De zon is onder, maar er is nog licht,
    IJl, blauw en helder aan de hemelrand
    En dichterbij gevangen in de spiegel
    Van de rivier, en voor Antonius
    Lijkt het wel of de aardevloer, die wijd
    En dun en brekelijk zich uitstrekt
    Licht doorlaat op die plaats, zodat de zon
    Nog zichtbaar is onder de aarde, onder
    ’t Kristalgewelf waarop de mensen wonen —
    Verborgen bouwwerk, diep en hol gebint,
    Rustend op steeds weer verdere gewelven... 
 De onderwereld kent geen eind, en boven
    Zijn hoofd en achter hem rijst onafzienbaar
    De sterrenchaos. Alles is vergeefs;
    De woorden die hij spreekt zijn machteloos;
    Hij weet geen andere, en heeft hier geen
    Verbinding meer met het Mystieke Lichaam
    Van Christus dat de Kerk is, waar het Woord
    Behouden bleef voor ieder die het zoekt —
    Waarom is hij in zijn woestijn, alleen,
    Buiten bereik van wie ook, en geen mens
    Die hem nog terug verwacht, of aan hem denkt? 
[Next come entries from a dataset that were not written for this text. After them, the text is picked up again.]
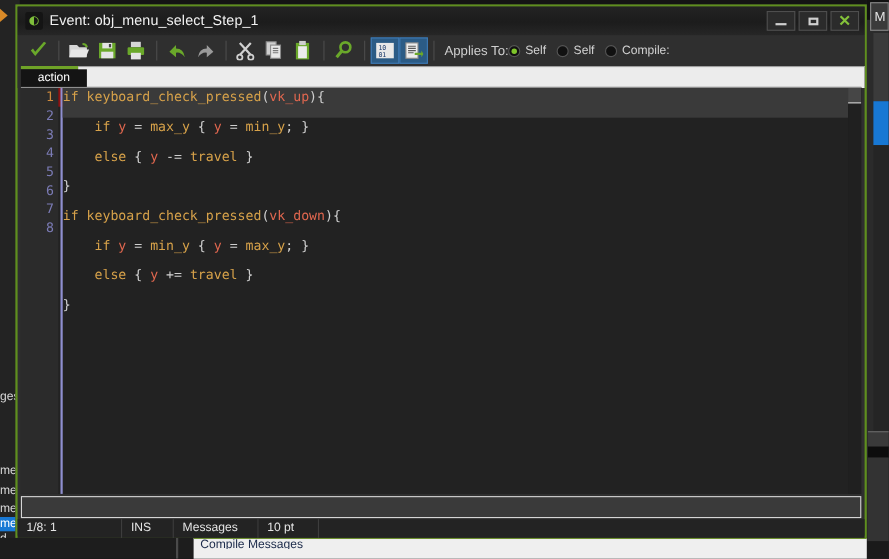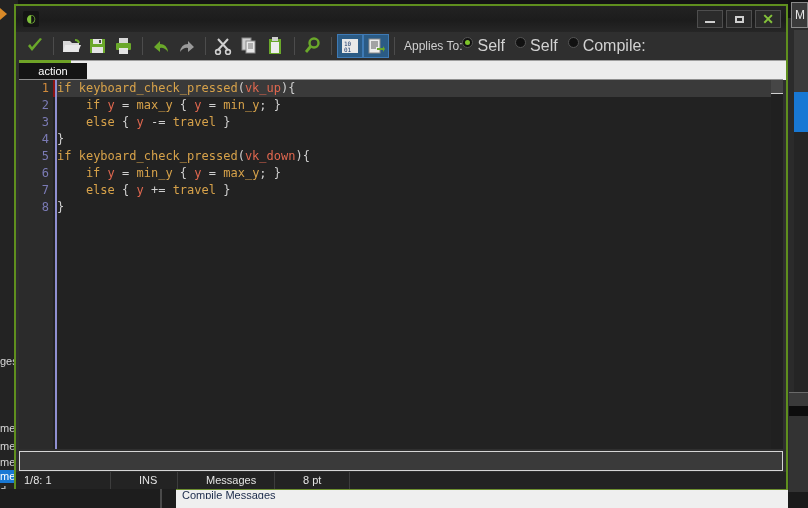"Event: obj_menu_select_Step_1" div.title-text { html: none -> <div>Event: obj_menu_select_Step_1</div> }
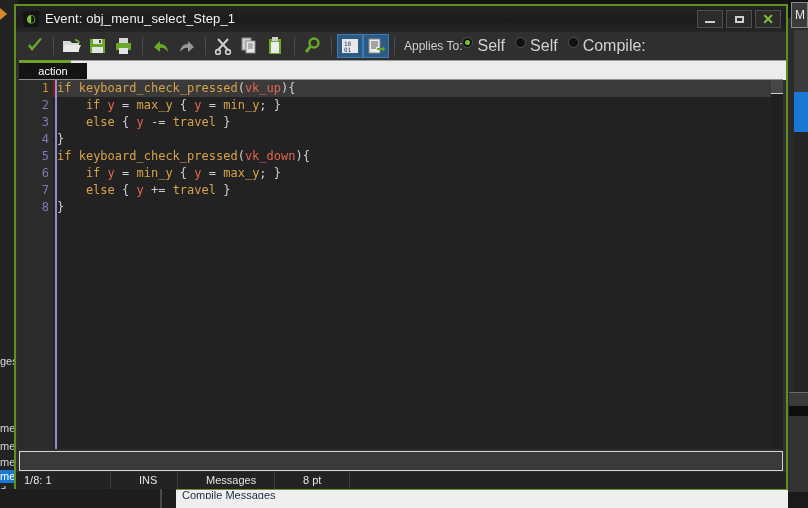"Self" .radio { align-items: none -> center; font-size: 16px -> 11px }
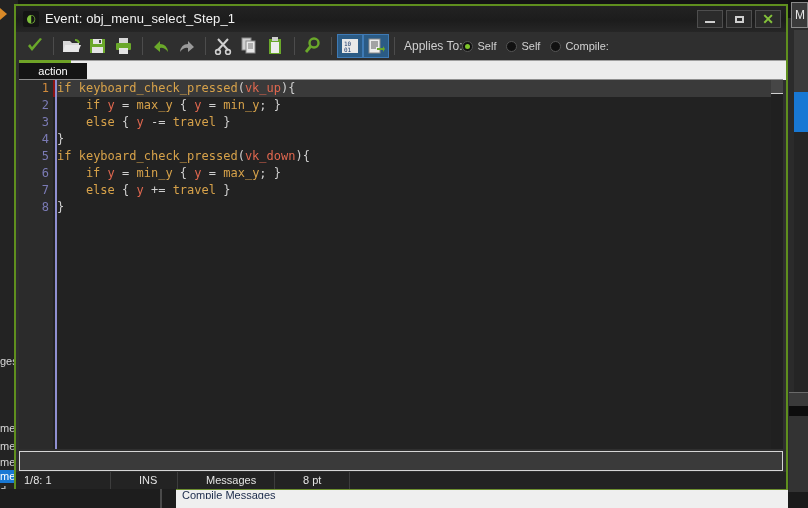"action" .tab-action { width: 68px -> 60px }
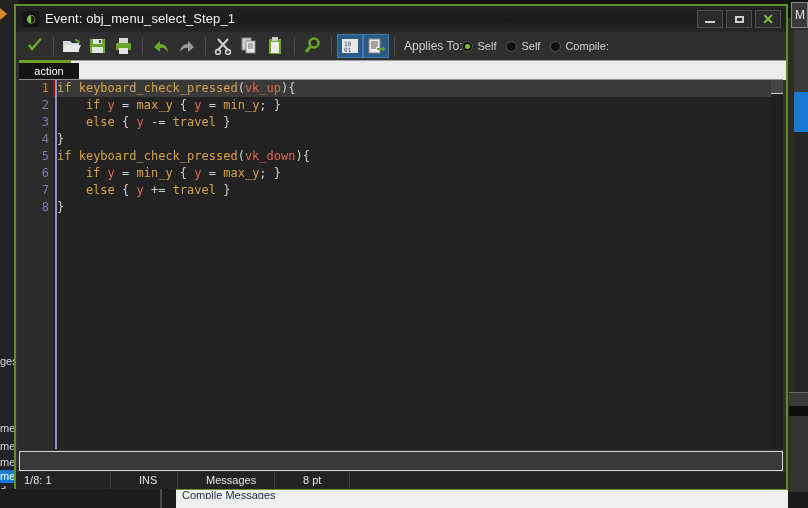"if keyboard_check_pressed(vk_up){" .code-line { height: 17px -> 27px }
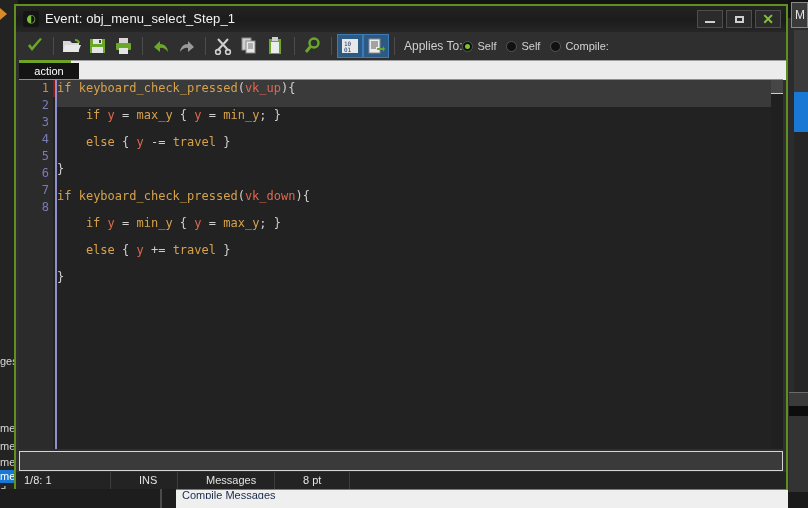"1/8: 1" .statusbar { gap: 20px -> none }
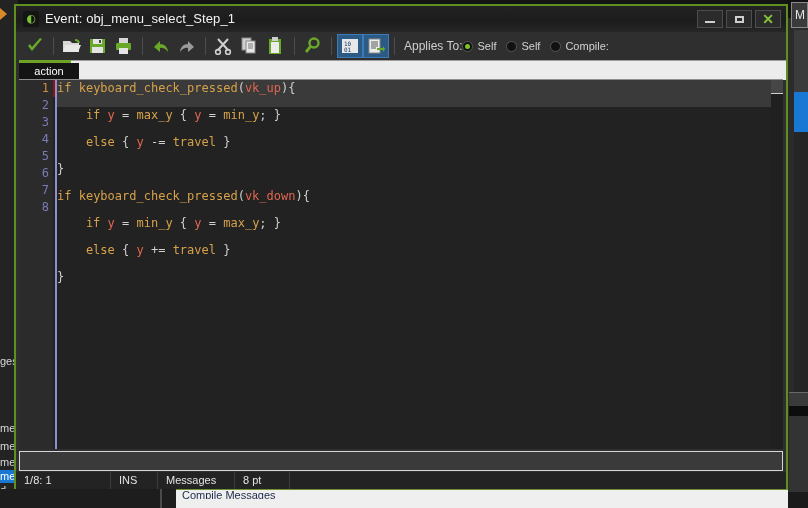"8 pt" div.sb-cell { text: 8 -> 10 }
 Antonius zoekt in zijn hoofd, en tracht
    Zich te herinneren waarom hij ooit
    Hieraan begon, en wat in zijn bestaan
    Van toen hem heeft doen vluchten, waarvandaan
    Maar ook waarheen, waarom kon hij niet leven
    Zoals de anderen, het eigene
    Juist vinden in de ogen van wie bij hem
    Leefden en wederkerig ook het hunne
    Zochten in hem, — waarom kon hij daar niet
    Mee leren leven? Wat heeft de woestijn
    Dan meer of beter dan de mensenwereld?